Car, tout en étant pédagogique et renseignant de façon synthétique et précise sur ces 150 dernières années, cette exposition n'est pas tournée vers le passé. Elle regarde aussi comment, même avec d'indéniables progrès, en matière hygiéniste notamment, le logement reste un Graal à conquérir sans cesse face à une flambée des prix constante et bien peu – ou pas – maitrisée par les pouvoirs publics. Et de rappeler ce chiffre de l'indispensable Fondation Abbé Pierre : en France, la crise du logement touche encore 4 millions de personnes sans-abri, mal logées ou sans logement personnel.
La vie mode d'emploi,
Au musée urbain Tony Garnier jusqu'au 16 décembre
À lire : La Fabrique des citadins (éd.

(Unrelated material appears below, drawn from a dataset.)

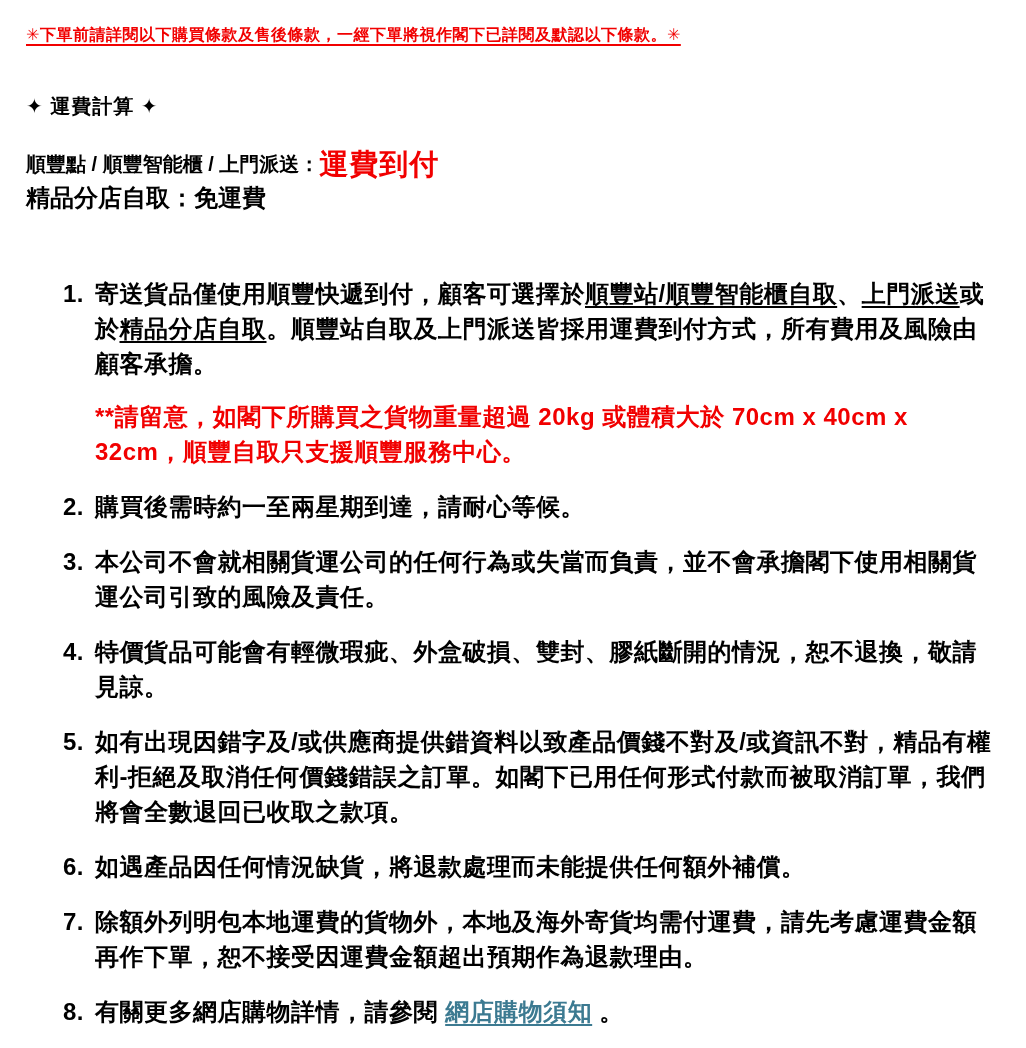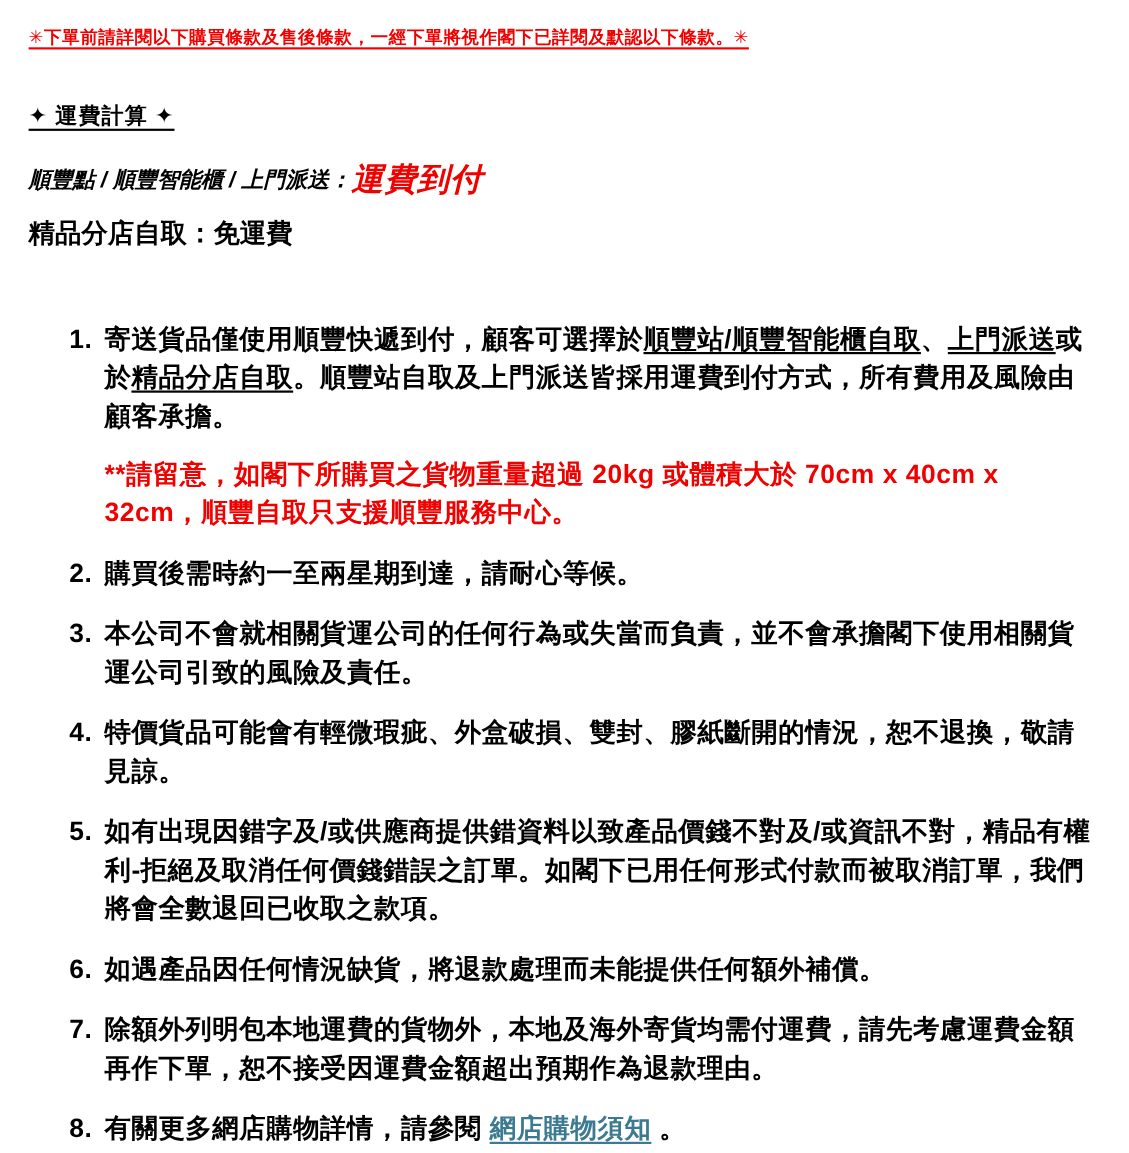"✦ 運費計算 ✦" .heading .hd { text-decoration: underline -> none }
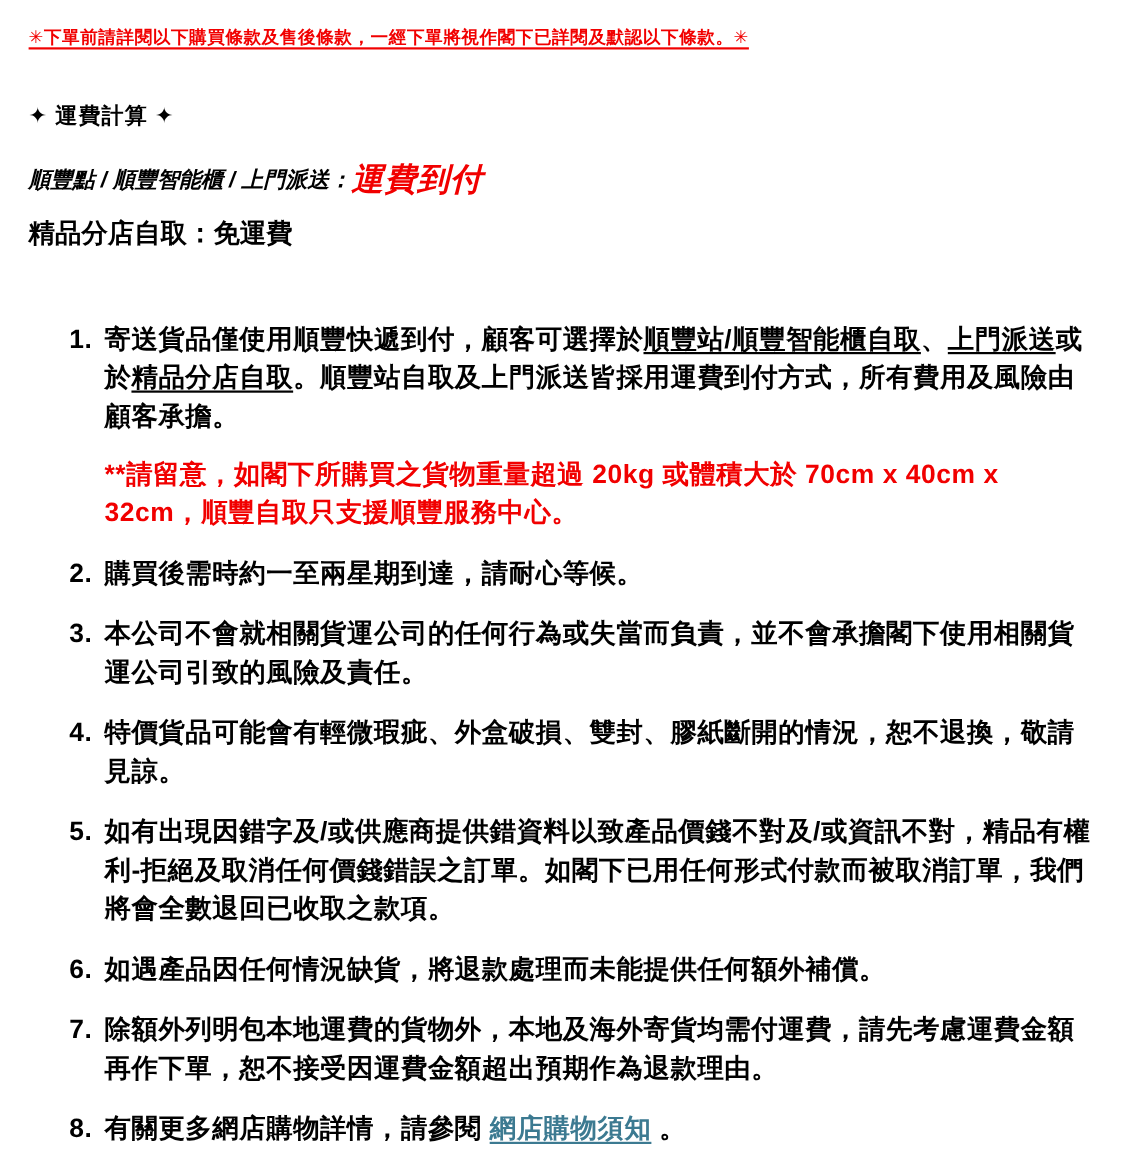"順豐點 / 順豐智能櫃 / 上門派送：運費到付" .ship-line { font-style: italic -> none; margin: 0 0 15px 0 -> 0 0 0 0 }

MUTG)
Menace sur le musée
25 ans d'existence mais peut-être une fermeture définitive lors des prochaines Journées du Patrimoine. Financé par la Ville de Lyon (75 000€ par an, inchangé depuis dix ans), la Région (30 000€, en baisse) et le Grand Lyon Habitat (20 000€ + le loyer gratuit), le musée vivote et sa directrice Catherine Chambon réclame 30 000€ supplémentaires pour survivre. Outre la passionnante exposition en cours (et l'édition d'un ouvrage ad hoc), le MUTG assure, pour 45 000 visiteurs annuels, la visite de l'appartement témoin du quartier Tony Garnier, entretenu dans son jus et émouvant témoignage des années 30, celle du stade conçu par l'architecte à Gerland ainsi que la veille des murs peints et des bâtiments si spécifiques de ce quartier éloigné de la Presqu'île, dans un arrondissement quasiment déserté par les institutions culturelles.